Но в другой комнате не пели. Там царил Игольников. Он стоял как монумент, и, расставив ноги и заложив руки в карманы, сокрушал авторитеты. Бог мой, кому здесь только не доставалось! Он громил ученых за вмешательство в политику, писателей - за то, что они не вмешиваются, государственных деятелей, кинематографистов, кибернетиков и скульпторов.
– Как слепые!
– шумел он.
– Как слепые, прут куда-то в сторону. Ну стоит ли писать, рисовать, лепить о том, что люди делают?! Надо о том, что они могут сделать! Что они могли сделать, да не сделали! О чувстве вины за бездействие. Я утверждаю - произнес он с расстановкой, - я утверждаю, что это чувство ощущение вины - живет сейчас в каждом интеллигенте. Вины за несодеянное!
– Не понимаю, - сказал я.
– А если человек - я, предположим, - ни в чем не виноват? Почему я должен терзаться?
– Вы действительно ничего не понимаете, Витя.
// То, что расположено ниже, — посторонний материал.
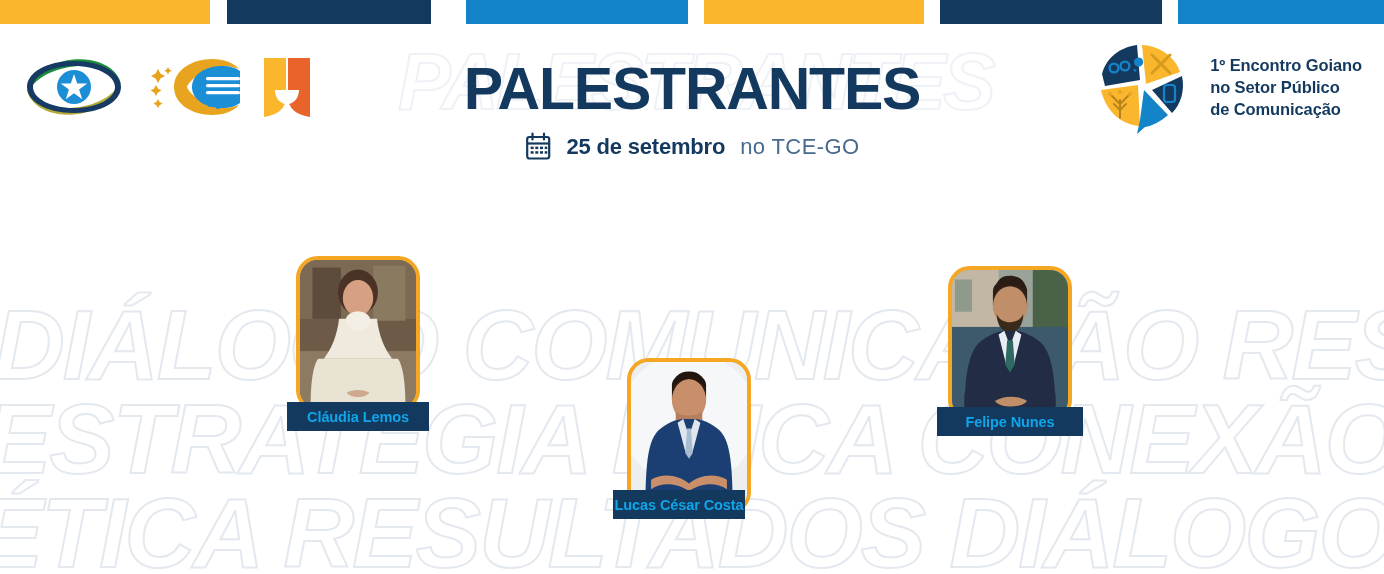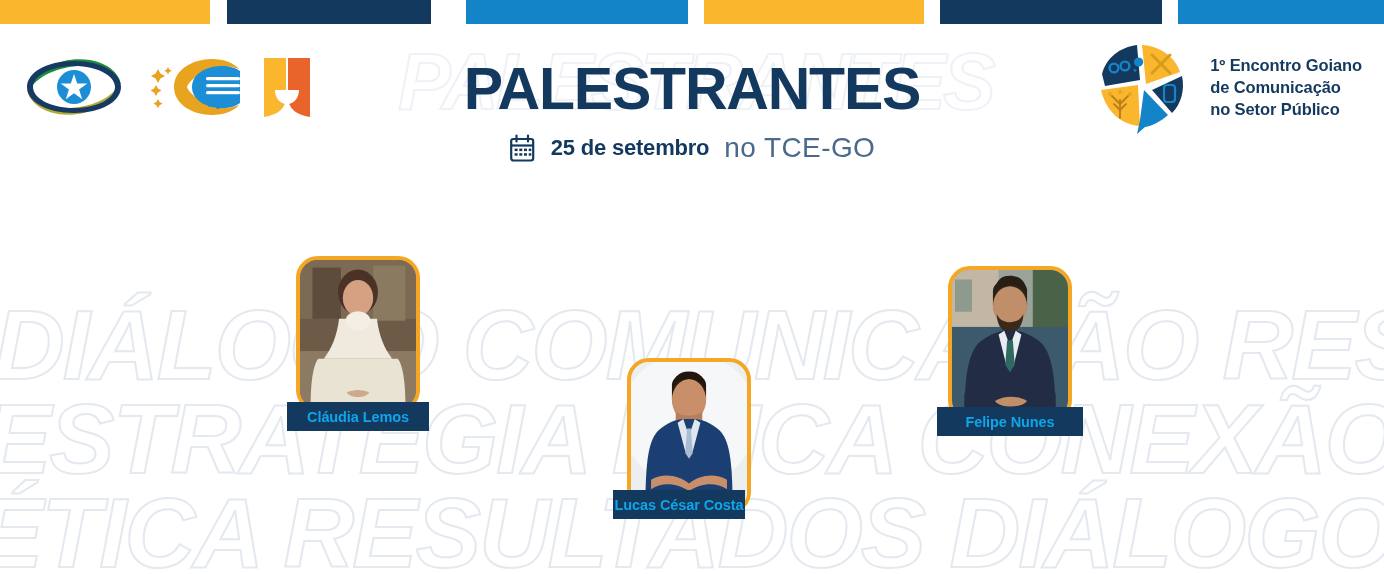--- a/index.html
+++ b/index.html
@@ -311,8 +311,8 @@
     </span>
     <div id="event-logo-text">
       <span>1º Encontro Goiano</span>
+      <span>no Setor Público</span>
       <span>de Comunicação</span>
-      <span>no Setor Público</span>
     </div>
   </div>
 

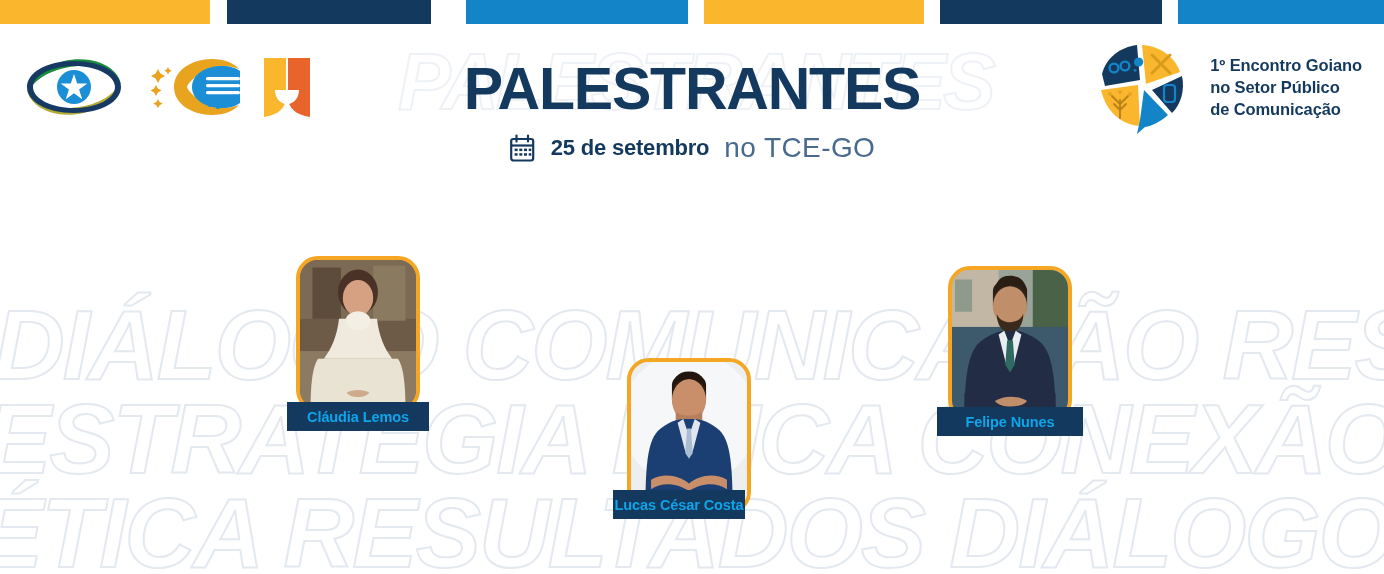--- a/index.html
+++ b/index.html
@@ -113,7 +113,7 @@
     letter-spacing: -0.2px;
   }
   #subtitle-place {
-    font-size: 28px;
+    font-size: 22px;
     font-weight: 400;
     color: #496a8c;
     letter-spacing: 0.4px;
– Во-первых, я категорически заявляю, что каждый человек хоть раз в жизни причинил вред другому: и вы, и он, и я. Во-вторых, - и это самое главное - вы виноваты в том, чего не сделали. А что, разве вас не преследуют призраки несовершенного? Разве вам не мерещатся по ночам эмбрионы поступков, жертвы абортов - начинания, которым вы сделали искусственный выкидыш?
– Фу, - сказала Нина.
– Не фыркайте, Ниночка. Я не буду говорить о том, что я мог бы сделать всерьез. Действительно важное и нужное, для многих людей. Да, не стоит - это было бы напыщено. Вот взять, казалось бы, пустяки: я не могу простить себе, что в свое время не написал, не пришел к таким людям, как Пастернак или Зощенко. Да-да, я понимаю, вас, снобов, шокирует это сопоставление. Дело не в этом. Никогда, вы понимаете, ни-ко-гда я уже не смогу сказать им, как я им благодарен, как счастлив, что я их современник. Или другое: я не написал ни одного письма своему другу, когда посадили его родителей. И не от трусости, нет! Просто я не люблю писать письма, не люблю эпистолярного жанра. И я, скотина, не сделал исключения для него. А ведь тогда одно мое письмо было важнее, чем всё наше общение потом... Эх, да мало ли!